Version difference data
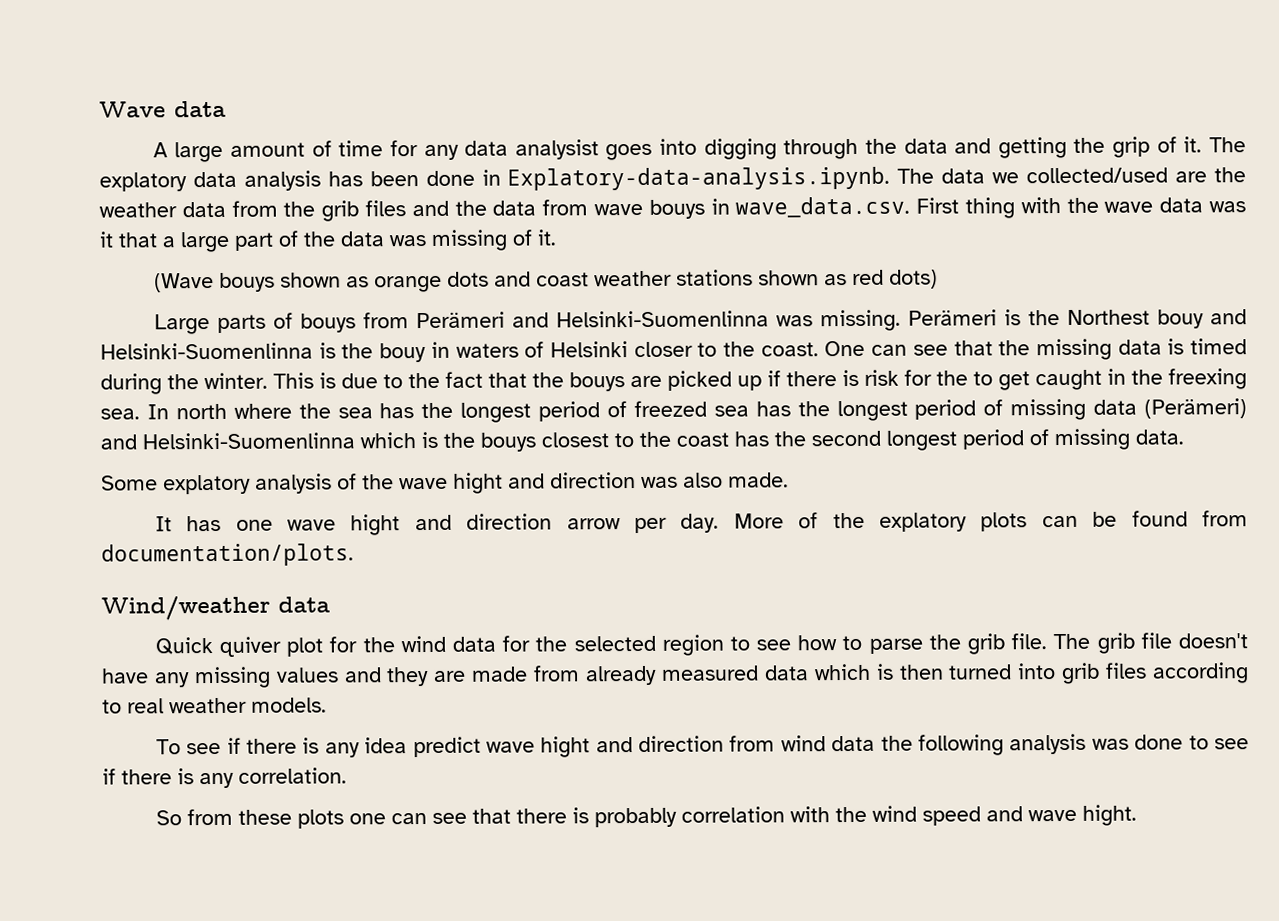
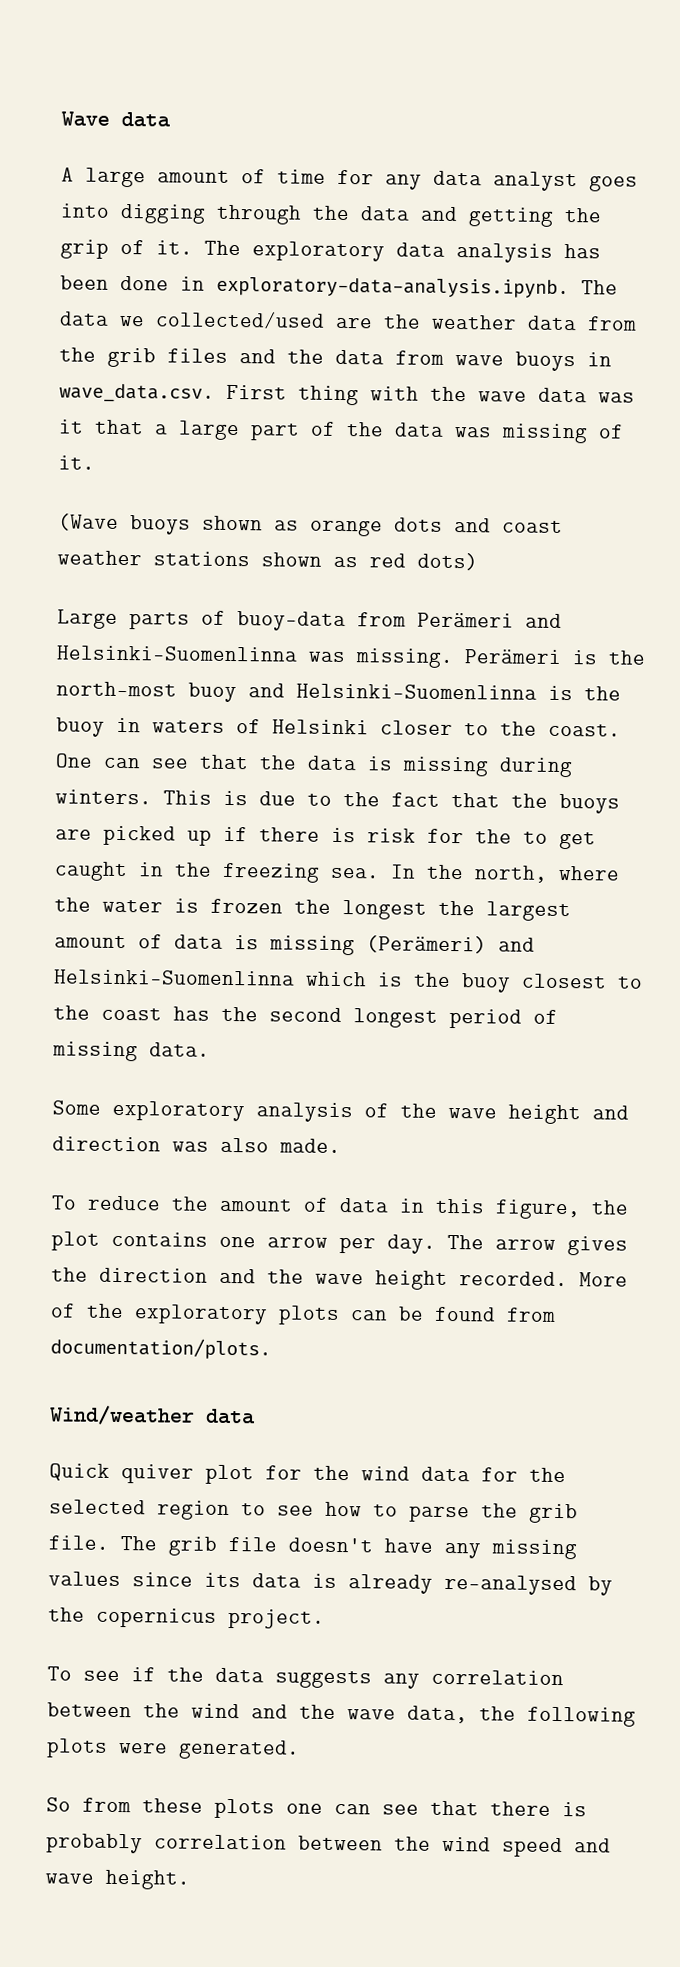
[514,139,599,160] analysist -> [493,171,578,192] analyst
[99,172,187,192] explatory -> [252,241,385,262] exploratory
[507,166,891,191] Explatory-data-analysis.ipynb. -> [216,276,570,299] exploratory-data-analysis.ipynb.
[648,199,705,219] bouys -> [515,351,576,372] buoys
[218,272,275,292] bouys -> [130,515,191,535] buoys
[299,313,356,333] bouys -> [237,611,346,632] buoy-data
[1066,309,1204,329] Northest bouy -> [56,681,237,703] north-most buoy
[379,343,427,363] bouy -> [56,717,105,737] buoy
[1035,338,1248,361] [100,372,268,395] missing data is timed during the winter. -> [307,755,573,778] [55,789,152,805] data is missing during winters.
[569,372,625,392] bouys -> [559,793,620,814] buoys
[1168,368,1247,390] freexing -> [222,862,320,883] freezing
[175,398,1138,423] north where the sea has the longest period of freezed sea has the longest period of missing data -> [426,864,620,883] [54,897,571,922] [54,934,355,956] the north, where the water is frozen the longest the largest amount of data is missing
[480,432,536,452] bouys -> [461,973,511,993] buoy
[163,474,251,495] explatory -> [112,1100,245,1122] exploratory
[453,472,503,494] hight -> [508,1104,581,1125] height
[154,513,720,536] It has one wave hight and direction arrow per day. -> [51,1195,629,1220] [51,1231,628,1256] [51,1267,568,1290] To reduce the amount of data in this figure, the plot contains one arrow per day. The arrow gives the direction and the wave height recorded.
[878,512,967,532] explatory -> [134,1304,268,1325] exploratory
[343,662,1250,687] [102,697,327,714] [155,733,1249,758] [102,767,347,789] and they are made from already measured data which is then turned into grib files according to real weather models. // To see if there is any idea predict wave hight and direction from wind data the following analysis was done to see if there is any correlation. -> [132,1572,613,1596] [48,1607,325,1629] [47,1666,564,1689] [47,1702,636,1727] [46,1738,300,1760] since its data is already re-analysed by the copernicus project. // To see if the data suggests any correlation between the wind and the wave data, the following plots were generated.
[789,806,830,823] with -> [298,1835,383,1851] between
[1081,804,1137,826] hight. -> [105,1869,190,1890] height.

WORK INSTRUCTIONS:
Please print the entries exactly as they stand. Images are not part of the copy.

FINISHED EXERCISE:
[514,139,599,160] analysist -> [493,171,578,192] analyst
[99,172,187,192] explatory -> [252,241,385,262] exploratory
[507,166,891,191] Explatory-data-analysis.ipynb. -> [216,276,570,299] exploratory-data-analysis.ipynb.
[648,199,705,219] bouys -> [515,351,576,372] buoys
[218,272,275,292] bouys -> [130,515,191,535] buoys
[299,313,356,333] bouys -> [237,611,346,632] buoy-data
[1066,309,1204,329] Northest bouy -> [56,681,237,703] north-most buoy
[379,343,427,363] bouy -> [56,717,105,737] buoy
[1035,338,1248,361] [100,372,268,395] missing data is timed during the winter. -> [307,755,573,778] [55,789,152,805] data is missing during winters.
[569,372,625,392] bouys -> [559,793,620,814] buoys
[1168,368,1247,390] freexing -> [222,862,320,883] freezing
[175,398,1138,423] north where the sea has the longest period of freezed sea has the longest period of missing data -> [426,864,620,883] [54,897,571,922] [54,934,355,956] the north, where the water is frozen the longest the largest amount of data is missing
[480,432,536,452] bouys -> [461,973,511,993] buoy
[163,474,251,495] explatory -> [112,1100,245,1122] exploratory
[453,472,503,494] hight -> [508,1104,581,1125] height
[154,513,720,536] It has one wave hight and direction arrow per day. -> [51,1195,629,1220] [51,1231,628,1256] [51,1267,568,1290] To reduce the amount of data in this figure, the plot contains one arrow per day. The arrow gives the direction and the wave height recorded.
[878,512,967,532] explatory -> [134,1304,268,1325] exploratory
[343,662,1250,687] [102,697,327,714] [155,733,1249,758] [102,767,347,789] and they are made from already measured data which is then turned into grib files according to real weather models. // To see if there is any idea predict wave hight and direction from wind data the following analysis was done to see if there is any correlation. -> [132,1572,613,1596] [48,1607,325,1629] [47,1666,564,1689] [47,1702,636,1727] [46,1738,300,1760] since its data is already re-analysed by the copernicus project. // To see if the data suggests any correlation between the wind and the wave data, the following plots were generated.
[789,806,830,823] with -> [298,1835,383,1851] between
[1081,804,1137,826] hight. -> [105,1869,190,1890] height.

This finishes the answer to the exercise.